- _Exercise details_: Some of the lines below need repeating. Reproduce exactly those between the lines holding "you are working" and "by the agent.", inclusive.

- _Source information_:
•••••

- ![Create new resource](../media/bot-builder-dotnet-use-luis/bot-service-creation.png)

•••••

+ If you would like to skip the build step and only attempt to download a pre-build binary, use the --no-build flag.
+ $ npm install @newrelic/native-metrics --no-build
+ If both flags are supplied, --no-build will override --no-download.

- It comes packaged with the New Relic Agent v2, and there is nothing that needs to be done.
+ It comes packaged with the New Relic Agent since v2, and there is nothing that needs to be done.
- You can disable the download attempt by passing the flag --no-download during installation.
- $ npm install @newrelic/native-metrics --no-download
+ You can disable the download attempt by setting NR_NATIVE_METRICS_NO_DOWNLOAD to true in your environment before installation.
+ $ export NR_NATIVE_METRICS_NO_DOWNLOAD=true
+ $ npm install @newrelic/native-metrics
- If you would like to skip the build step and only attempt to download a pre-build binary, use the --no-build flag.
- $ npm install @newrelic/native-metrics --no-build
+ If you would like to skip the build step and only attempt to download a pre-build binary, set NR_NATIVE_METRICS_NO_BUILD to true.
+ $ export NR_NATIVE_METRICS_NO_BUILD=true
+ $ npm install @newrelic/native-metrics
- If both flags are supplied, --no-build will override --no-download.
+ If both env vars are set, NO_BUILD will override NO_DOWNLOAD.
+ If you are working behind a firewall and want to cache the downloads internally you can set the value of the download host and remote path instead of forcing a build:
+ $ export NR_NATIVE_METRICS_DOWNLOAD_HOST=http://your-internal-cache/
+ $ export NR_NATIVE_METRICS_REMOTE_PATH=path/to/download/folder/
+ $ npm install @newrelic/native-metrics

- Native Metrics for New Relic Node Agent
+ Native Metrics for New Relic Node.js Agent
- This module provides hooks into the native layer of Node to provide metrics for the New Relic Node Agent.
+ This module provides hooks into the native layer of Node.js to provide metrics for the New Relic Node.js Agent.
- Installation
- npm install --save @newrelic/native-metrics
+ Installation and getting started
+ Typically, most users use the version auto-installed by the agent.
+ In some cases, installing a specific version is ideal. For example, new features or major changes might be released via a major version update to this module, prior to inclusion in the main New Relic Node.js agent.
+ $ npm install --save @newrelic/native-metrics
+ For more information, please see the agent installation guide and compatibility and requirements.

•••••

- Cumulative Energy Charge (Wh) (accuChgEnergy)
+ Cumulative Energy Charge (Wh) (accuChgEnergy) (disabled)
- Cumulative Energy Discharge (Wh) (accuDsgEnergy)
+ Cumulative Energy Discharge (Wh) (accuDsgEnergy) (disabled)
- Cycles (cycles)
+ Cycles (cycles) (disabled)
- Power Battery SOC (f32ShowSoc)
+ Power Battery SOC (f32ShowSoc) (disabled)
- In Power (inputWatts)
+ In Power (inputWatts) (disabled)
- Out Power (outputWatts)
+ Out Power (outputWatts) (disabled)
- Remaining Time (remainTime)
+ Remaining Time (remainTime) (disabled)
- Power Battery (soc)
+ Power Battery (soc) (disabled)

•••••

- _Solution below_:
+ If you are working behind a firewall and want to cache the downloads internally you can set the value of the download host and remote path instead of forcing a build:
+ $ export NR_NATIVE_METRICS_DOWNLOAD_HOST=http://your-internal-cache/
+ $ export NR_NATIVE_METRICS_REMOTE_PATH=path/to/download/folder/
+ $ npm install @newrelic/native-metrics

- Native Metrics for New Relic Node Agent
+ Native Metrics for New Relic Node.js Agent
- This module provides hooks into the native layer of Node to provide metrics for the New Relic Node Agent.
+ This module provides hooks into the native layer of Node.js to provide metrics for the New Relic Node.js Agent.
- Installation
- npm install --save @newrelic/native-metrics
+ Installation and getting started
+ Typically, most users use the version auto-installed by the agent.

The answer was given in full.